Before-and-after change records:
□ □ □ □

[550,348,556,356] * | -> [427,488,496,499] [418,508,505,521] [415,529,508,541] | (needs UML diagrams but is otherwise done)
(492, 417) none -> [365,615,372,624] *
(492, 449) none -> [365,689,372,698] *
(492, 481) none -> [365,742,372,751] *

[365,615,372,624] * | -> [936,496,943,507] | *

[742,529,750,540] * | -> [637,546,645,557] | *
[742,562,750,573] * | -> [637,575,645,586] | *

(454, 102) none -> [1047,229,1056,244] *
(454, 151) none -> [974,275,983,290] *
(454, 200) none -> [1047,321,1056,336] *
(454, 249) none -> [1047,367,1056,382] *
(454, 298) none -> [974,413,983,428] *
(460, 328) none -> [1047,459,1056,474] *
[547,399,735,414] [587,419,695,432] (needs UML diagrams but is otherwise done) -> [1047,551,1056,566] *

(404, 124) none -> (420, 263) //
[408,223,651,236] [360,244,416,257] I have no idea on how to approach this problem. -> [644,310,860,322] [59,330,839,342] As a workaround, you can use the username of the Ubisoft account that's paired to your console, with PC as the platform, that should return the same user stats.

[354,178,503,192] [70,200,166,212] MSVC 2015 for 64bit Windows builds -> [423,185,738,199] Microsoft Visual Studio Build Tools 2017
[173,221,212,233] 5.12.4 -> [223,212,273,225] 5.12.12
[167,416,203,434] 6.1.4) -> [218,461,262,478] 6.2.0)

□ □ □ □

> **ACTIVITY**
Whatever appears in the data above must be copied word for word.

> **RESULT OF THE TASK**
[550,348,556,356] * | -> [427,488,496,499] [418,508,505,521] [415,529,508,541] | (needs UML diagrams but is otherwise done)
(492, 417) none -> [365,615,372,624] *
(492, 449) none -> [365,689,372,698] *
(492, 481) none -> [365,742,372,751] *

[365,615,372,624] * | -> [936,496,943,507] | *

[742,529,750,540] * | -> [637,546,645,557] | *
[742,562,750,573] * | -> [637,575,645,586] | *

(454, 102) none -> [1047,229,1056,244] *
(454, 151) none -> [974,275,983,290] *
(454, 200) none -> [1047,321,1056,336] *
(454, 249) none -> [1047,367,1056,382] *
(454, 298) none -> [974,413,983,428] *
(460, 328) none -> [1047,459,1056,474] *
[547,399,735,414] [587,419,695,432] (needs UML diagrams but is otherwise done) -> [1047,551,1056,566] *

(404, 124) none -> (420, 263) //
[408,223,651,236] [360,244,416,257] I have no idea on how to approach this problem. -> [644,310,860,322] [59,330,839,342] As a workaround, you can use the username of the Ubisoft account that's paired to your console, with PC as the platform, that should return the same user stats.

[354,178,503,192] [70,200,166,212] MSVC 2015 for 64bit Windows builds -> [423,185,738,199] Microsoft Visual Studio Build Tools 2017
[173,221,212,233] 5.12.4 -> [223,212,273,225] 5.12.12
[167,416,203,434] 6.1.4) -> [218,461,262,478] 6.2.0)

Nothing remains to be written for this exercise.